Philipp Westermeyer hat eine Antwort auf Google, Apple, Facebook und Amazon
Die Zahlen, die Philipp Westermeyer auf die Leinwand projiziert, sind alarmierend: Auf einen Firmenwert von zusammengerechnet 2,4 Billionen US-Dollar bringen es Google, Apple, Facebook und Amazon aktuell – ein Zuwachs von mehr als 25 Prozent gegenüber dem Vorjahr. „Damit sind sie schon mehr als doppelt so viel wert wie alle Konzerne im Dax“, ruft Westermeyer seinen Zuhörern in der Hamburger Messehalle zu. Und wenn der Veranstalter der Online-Marketing-Rockstars-Konferenz dabei von einer „echt krassen Entwicklung“ spricht, dann ist das keineswegs übertrieben.
Keine Angst vor der GAFA-Ökonomie
Die sogenannte GAFA-Ökonomie beherrscht mit Ausnahme von China die weltweite Digitalwirtschaft, was nicht nur Akteuren aus der Werbewirtschaft zunehmend Sorgenfalten auf die Stirn treibt. Was etwa, wenn die Tech-Riesen ihre marktbeherrschende Stellung zu Ungunsten der Wettbewerber ausnutzen?

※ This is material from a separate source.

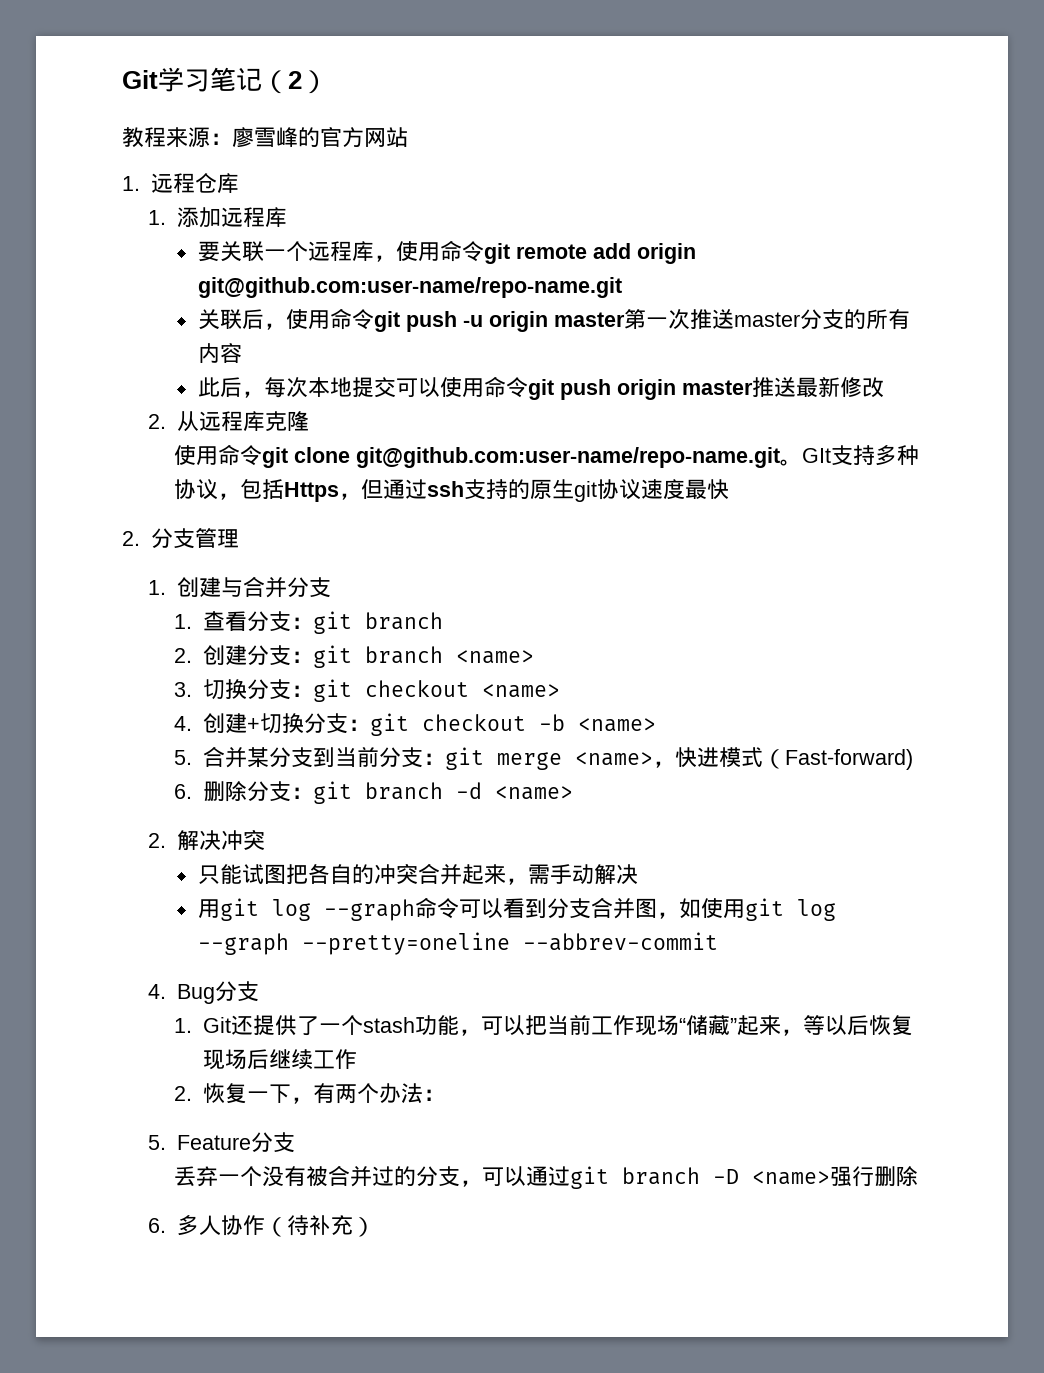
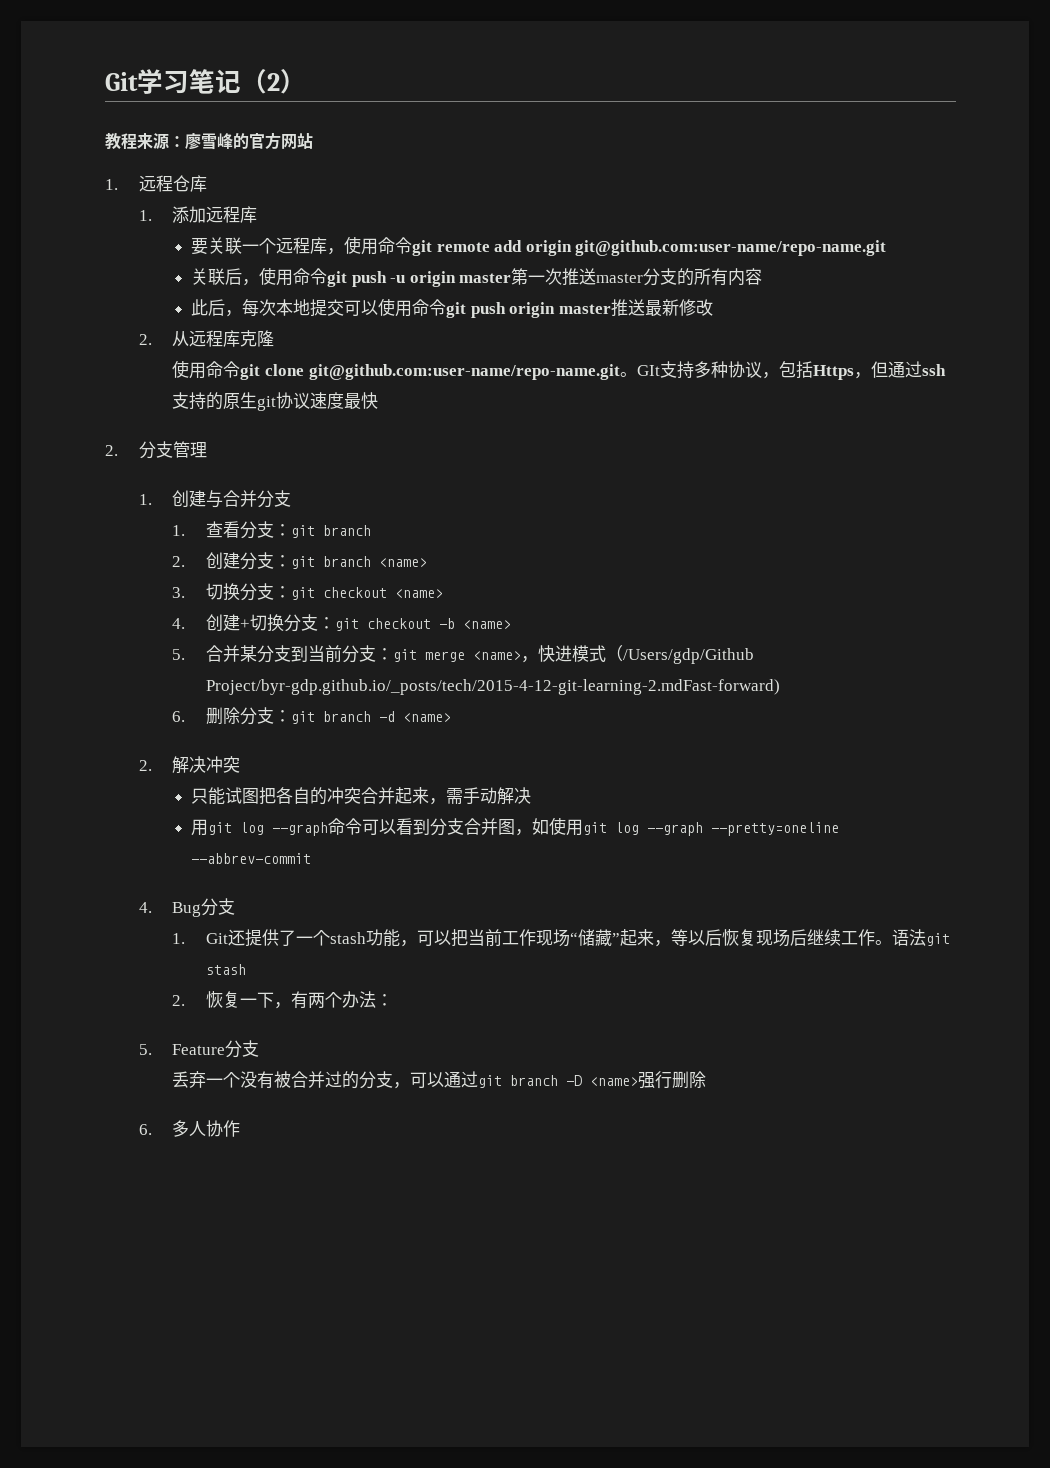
[784,749,913,770] Fast-forward) -> [623,648,755,664] [206,679,781,695] /Users/gdp/Github Project/byr-gdp.github.io/_posts/tech/2015-4-12-git-learning-2.mdFast-forward)
(357, 1059) none -> [875,929,951,946] [206,964,247,975] 。语法git stash
[264,1215,375,1237] （待补充） -> (241, 1128) none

Facebook beispielsweise hat die organische Reichweite von Publishern bereits spürbar verknappt, um höhere Werbeerlöse zu erzielen. Wenig verwunderlich werden die Rufe nach Regulierungen immer lauter. Die Europäische Union hat Google erst im vergangenen Jahr zu einer Strafzahlung von 2,43 Milliarden Euro verdonnert.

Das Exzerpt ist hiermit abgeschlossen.